• **Task requirements**: Each line in the records that mentions the word "Betty" needs to be listed.

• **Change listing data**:

+--

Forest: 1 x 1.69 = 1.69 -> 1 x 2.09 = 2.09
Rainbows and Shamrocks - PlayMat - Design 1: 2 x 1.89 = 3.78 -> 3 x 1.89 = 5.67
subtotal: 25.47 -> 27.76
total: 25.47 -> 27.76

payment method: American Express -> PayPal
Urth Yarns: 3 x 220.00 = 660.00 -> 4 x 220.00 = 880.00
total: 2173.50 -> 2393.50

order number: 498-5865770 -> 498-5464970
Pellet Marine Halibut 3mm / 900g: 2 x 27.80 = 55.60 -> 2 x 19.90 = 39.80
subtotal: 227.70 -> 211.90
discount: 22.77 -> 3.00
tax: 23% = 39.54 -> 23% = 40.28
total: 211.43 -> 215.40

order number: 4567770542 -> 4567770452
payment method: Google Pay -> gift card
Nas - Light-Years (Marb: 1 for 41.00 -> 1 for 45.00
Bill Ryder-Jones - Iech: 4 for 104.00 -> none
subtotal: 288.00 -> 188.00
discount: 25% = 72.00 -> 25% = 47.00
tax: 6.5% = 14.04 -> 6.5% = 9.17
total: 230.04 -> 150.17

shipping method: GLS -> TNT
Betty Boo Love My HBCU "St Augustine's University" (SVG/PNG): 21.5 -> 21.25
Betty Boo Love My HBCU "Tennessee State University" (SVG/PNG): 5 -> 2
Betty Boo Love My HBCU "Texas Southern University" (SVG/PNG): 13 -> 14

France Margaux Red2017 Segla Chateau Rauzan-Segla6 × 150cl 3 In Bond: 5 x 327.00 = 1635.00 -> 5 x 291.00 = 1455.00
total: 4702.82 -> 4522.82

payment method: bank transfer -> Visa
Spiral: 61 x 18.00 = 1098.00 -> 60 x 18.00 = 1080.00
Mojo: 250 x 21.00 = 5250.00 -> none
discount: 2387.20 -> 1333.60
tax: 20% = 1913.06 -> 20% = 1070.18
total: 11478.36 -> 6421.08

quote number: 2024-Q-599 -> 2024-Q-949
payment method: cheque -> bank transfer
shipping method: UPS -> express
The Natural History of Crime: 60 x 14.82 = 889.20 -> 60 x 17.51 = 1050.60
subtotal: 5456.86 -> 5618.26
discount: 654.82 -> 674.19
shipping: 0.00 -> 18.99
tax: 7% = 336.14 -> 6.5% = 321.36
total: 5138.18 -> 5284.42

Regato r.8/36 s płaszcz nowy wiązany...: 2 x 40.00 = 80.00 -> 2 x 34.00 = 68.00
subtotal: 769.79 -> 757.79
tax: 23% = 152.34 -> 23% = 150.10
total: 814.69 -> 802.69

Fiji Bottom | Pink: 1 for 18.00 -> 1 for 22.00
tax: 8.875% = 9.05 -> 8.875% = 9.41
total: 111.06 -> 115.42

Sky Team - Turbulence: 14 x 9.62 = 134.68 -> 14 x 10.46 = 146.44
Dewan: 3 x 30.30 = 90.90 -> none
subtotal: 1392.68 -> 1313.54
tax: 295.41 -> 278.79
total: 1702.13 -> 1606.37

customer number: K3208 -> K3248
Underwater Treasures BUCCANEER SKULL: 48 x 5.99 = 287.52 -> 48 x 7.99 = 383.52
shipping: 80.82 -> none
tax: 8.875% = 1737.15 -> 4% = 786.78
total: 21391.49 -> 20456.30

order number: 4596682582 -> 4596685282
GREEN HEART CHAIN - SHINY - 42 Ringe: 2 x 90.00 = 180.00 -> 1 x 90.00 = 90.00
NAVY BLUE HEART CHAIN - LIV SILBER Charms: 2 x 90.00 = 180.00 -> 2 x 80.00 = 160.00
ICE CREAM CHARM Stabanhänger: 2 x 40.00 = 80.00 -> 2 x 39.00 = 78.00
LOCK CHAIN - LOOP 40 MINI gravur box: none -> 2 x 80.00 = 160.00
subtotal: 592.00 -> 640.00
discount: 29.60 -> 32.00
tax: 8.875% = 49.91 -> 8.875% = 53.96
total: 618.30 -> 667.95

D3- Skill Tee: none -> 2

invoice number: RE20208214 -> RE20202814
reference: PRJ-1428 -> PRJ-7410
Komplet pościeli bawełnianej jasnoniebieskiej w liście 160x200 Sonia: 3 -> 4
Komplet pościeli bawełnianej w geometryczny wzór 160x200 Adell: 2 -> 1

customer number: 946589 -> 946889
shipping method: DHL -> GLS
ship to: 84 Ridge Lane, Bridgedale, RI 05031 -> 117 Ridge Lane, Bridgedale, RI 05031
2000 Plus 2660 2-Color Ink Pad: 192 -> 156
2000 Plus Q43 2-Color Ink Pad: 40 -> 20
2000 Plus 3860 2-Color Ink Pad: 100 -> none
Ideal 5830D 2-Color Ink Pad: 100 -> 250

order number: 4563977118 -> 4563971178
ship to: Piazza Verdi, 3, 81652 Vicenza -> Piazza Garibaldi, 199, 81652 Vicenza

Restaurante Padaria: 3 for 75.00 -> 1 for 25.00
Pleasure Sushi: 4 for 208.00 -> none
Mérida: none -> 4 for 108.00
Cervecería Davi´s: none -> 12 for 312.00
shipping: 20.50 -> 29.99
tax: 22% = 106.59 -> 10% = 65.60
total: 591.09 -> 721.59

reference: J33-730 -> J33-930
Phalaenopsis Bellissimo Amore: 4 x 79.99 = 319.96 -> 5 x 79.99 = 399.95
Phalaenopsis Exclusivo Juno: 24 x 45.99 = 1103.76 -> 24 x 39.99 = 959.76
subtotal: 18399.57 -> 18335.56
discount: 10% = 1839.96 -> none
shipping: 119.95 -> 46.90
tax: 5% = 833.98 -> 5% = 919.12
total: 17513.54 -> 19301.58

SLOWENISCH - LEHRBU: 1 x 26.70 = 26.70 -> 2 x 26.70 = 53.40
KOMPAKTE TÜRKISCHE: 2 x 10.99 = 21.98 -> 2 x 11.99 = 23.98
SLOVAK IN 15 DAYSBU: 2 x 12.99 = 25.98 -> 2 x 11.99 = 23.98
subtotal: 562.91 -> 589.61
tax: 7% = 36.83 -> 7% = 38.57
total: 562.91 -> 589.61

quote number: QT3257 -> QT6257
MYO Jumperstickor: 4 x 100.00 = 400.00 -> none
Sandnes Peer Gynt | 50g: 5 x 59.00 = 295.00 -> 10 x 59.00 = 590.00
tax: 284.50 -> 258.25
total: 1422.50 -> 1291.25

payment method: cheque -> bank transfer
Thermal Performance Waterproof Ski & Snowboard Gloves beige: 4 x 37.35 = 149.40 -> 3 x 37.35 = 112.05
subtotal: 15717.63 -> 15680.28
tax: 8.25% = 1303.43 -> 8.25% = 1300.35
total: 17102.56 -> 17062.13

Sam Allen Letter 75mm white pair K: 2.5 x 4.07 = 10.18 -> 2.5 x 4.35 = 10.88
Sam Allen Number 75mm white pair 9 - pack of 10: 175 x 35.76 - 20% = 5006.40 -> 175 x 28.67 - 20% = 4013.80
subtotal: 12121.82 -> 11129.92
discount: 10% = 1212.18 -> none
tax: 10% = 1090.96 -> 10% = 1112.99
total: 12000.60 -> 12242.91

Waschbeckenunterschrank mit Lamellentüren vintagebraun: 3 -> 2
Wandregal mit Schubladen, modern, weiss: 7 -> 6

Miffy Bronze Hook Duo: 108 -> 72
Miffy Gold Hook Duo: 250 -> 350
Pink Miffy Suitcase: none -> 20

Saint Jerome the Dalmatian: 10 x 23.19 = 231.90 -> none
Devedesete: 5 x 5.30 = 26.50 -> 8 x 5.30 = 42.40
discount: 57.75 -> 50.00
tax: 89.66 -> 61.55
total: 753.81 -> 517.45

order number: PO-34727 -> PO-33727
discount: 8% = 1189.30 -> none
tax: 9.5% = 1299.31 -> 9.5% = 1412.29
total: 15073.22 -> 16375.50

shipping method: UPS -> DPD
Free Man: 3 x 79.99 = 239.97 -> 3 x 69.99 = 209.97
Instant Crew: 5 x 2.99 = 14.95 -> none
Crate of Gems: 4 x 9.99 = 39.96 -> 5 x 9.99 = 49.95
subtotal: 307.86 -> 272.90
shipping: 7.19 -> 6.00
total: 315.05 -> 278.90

+--

• **Result of this task**:
Betty Boo Love My HBCU "St Augustine's University" (SVG/PNG): 21.5 -> 21.25
Betty Boo Love My HBCU "Tennessee State University" (SVG/PNG): 5 -> 2
Betty Boo Love My HBCU "Texas Southern University" (SVG/PNG): 13 -> 14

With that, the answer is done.